ABCG5/G8, Sitosterolemia and cholesterol homeostasis
In normal diets, the levels of cholesterol and non-cholesterol sterols are usually equal. However, 50–60% of dietary cholesterol is absorbed, while <5% of the xenosterols are absorbed. When more plant sterols (the major type of xenosterols) are ingested, they compete with the bulk cholesterol for solubilization, thereby reducing dietary absorption of cholesterol and lowering plasma cholesterol [4]. However, the majority of xenosterols that enter enterocytes are immediately excreted via ABCG5/G8 back into the intestinal lumen. Human subjects that fail to actively prevent xenosterol absorption develop Sitosterolemia, a monogenic recessive disorder named after the most abundant dietary xenosterol, sitosterol. The disease was first described by Bhattacharyya and Connor [35] when they identified two sisters having tendon xanthomas with normal plasma cholesterol levels and high plasma plant sterol levels. Clinically, the illness has been characterized by elevated plasma plant sterols, premature atherosclerotic disease, and tuberous tendon xanthomas [36]. The Sitosterolemia locus was later mapped to chromosome 2p21 and subsequently linked to mutations in either ABCG5 or ABCG8 genes [17,18,37].

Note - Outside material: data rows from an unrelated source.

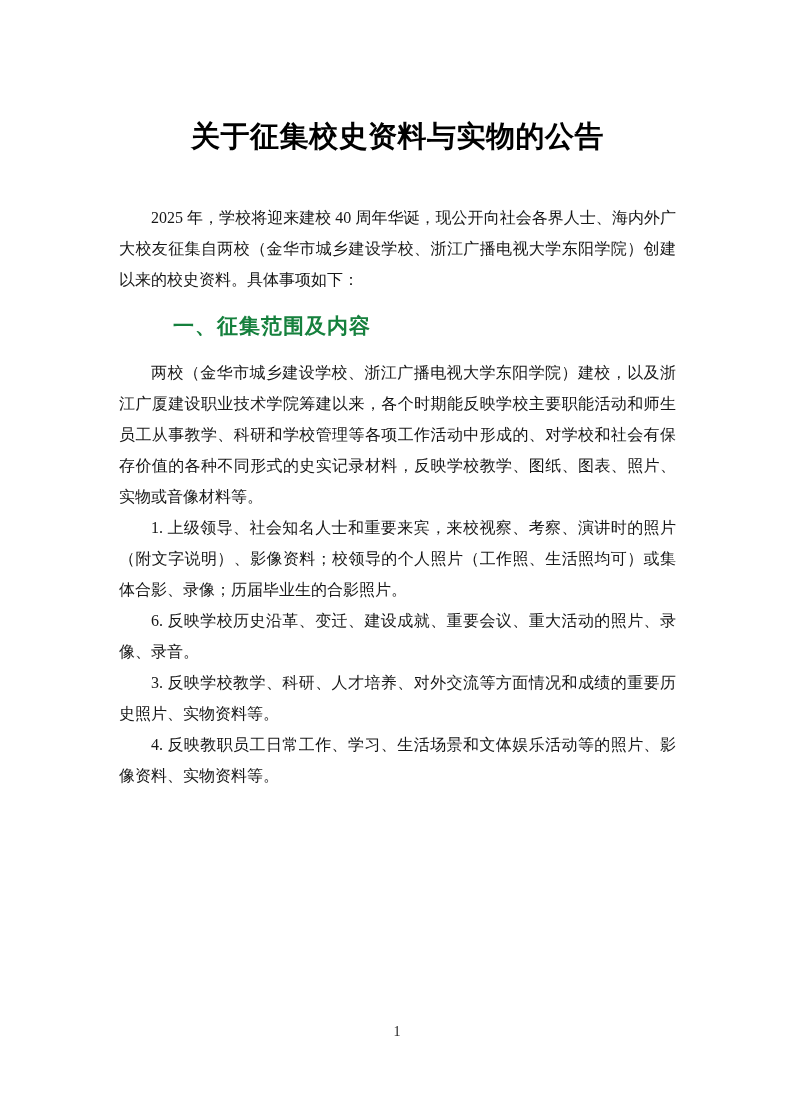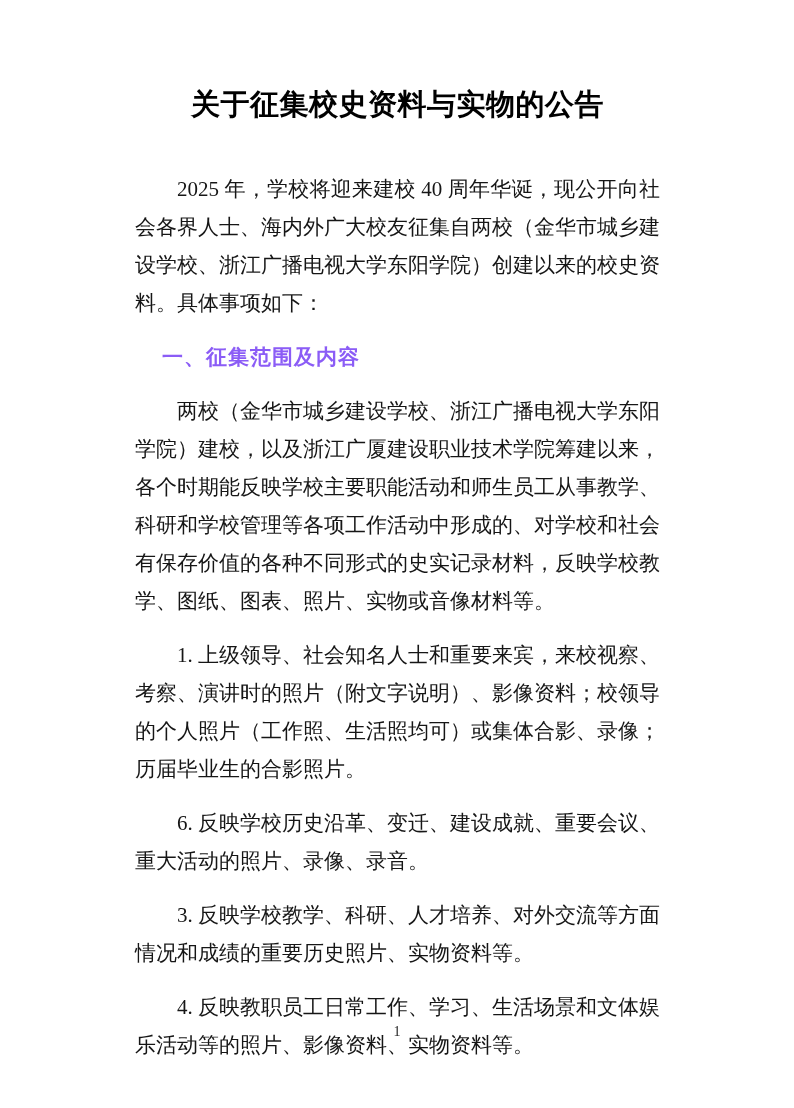"关于征集校史资料与实物的公告" .page { padding: 84px 118px 0 119px -> 116px 118px 0 119px }
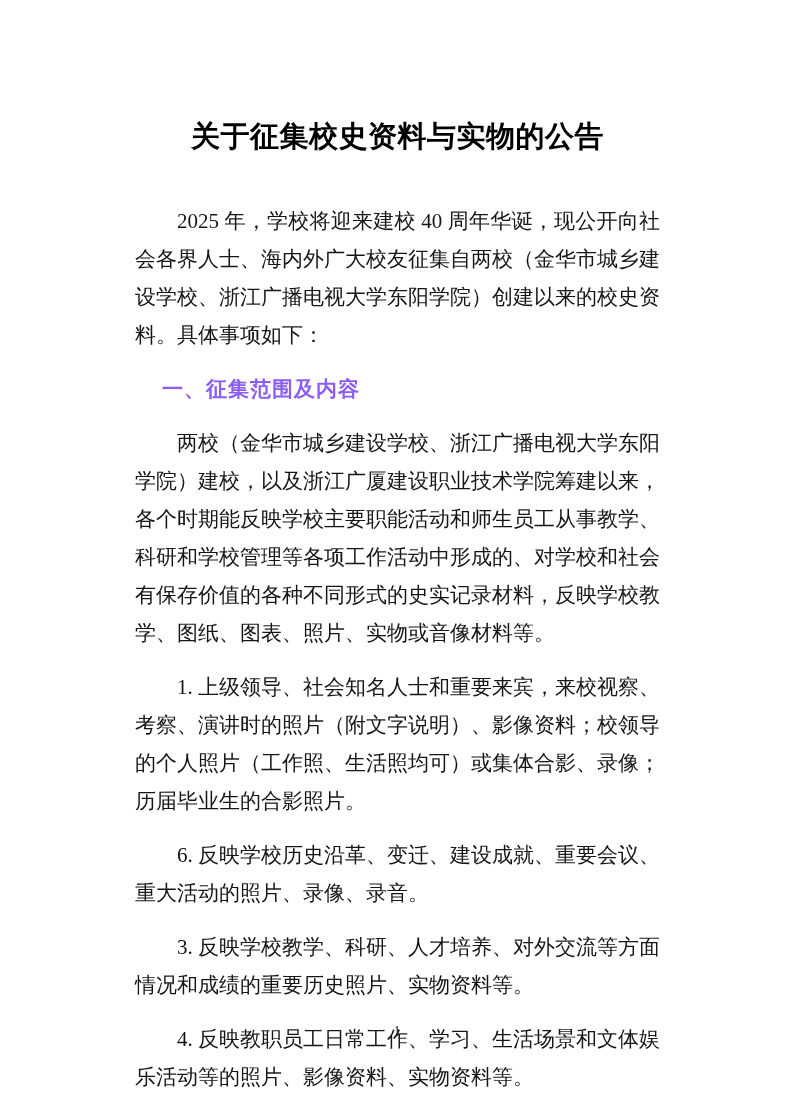"2025 年，学校将迎来建校 40" .para { font-size: 21px -> 16px; line-height: 38px -> 31px; margin: 16px -> 0 }
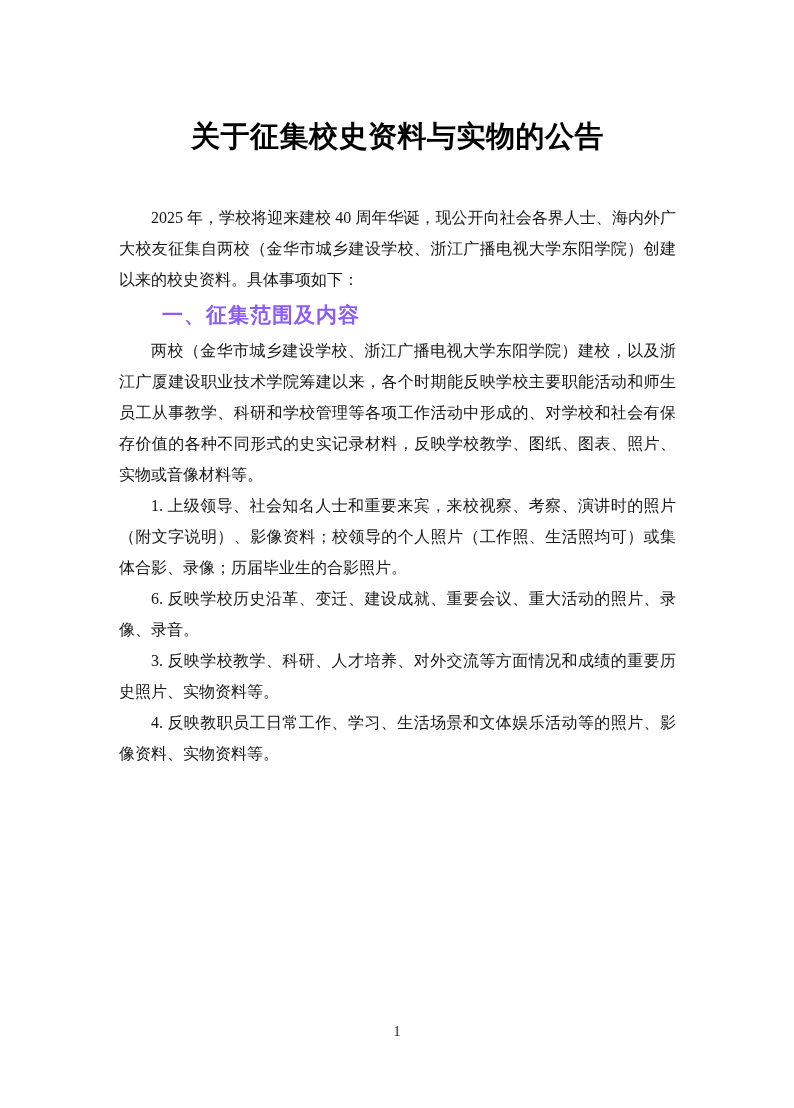"一、征集范围及内容" .section-heading { color: #8b5cf6 -> #15803d; margin: 1px -> 12px }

In addition to elevated plasma sterols and xanthomas, Sitosterolemia is also characterized by hypercholesterolemia, premature cardiovascular disease, hematologic manifestations, arthritis and in rare cases hepatic failure. Hypercholesterolemia-induced premature cardiovascular disease can manifest as premature coronary heart disease or sudden cardiac death [35]. Hemolytic anemia, splenomegaly, bleeding disorders, and macrothrombocytopenia can result from the accumulation of plant sterols in platelet membranes, producing hypertrophic and hyperplasic dysfunctional platelets [36–40]. Due to similar clinical presentations, Sitosterolemia has been, in many cases, inaccurately diagnosed as familial hypercholesterolemia or idiopathic liver cirrhosis [18,41].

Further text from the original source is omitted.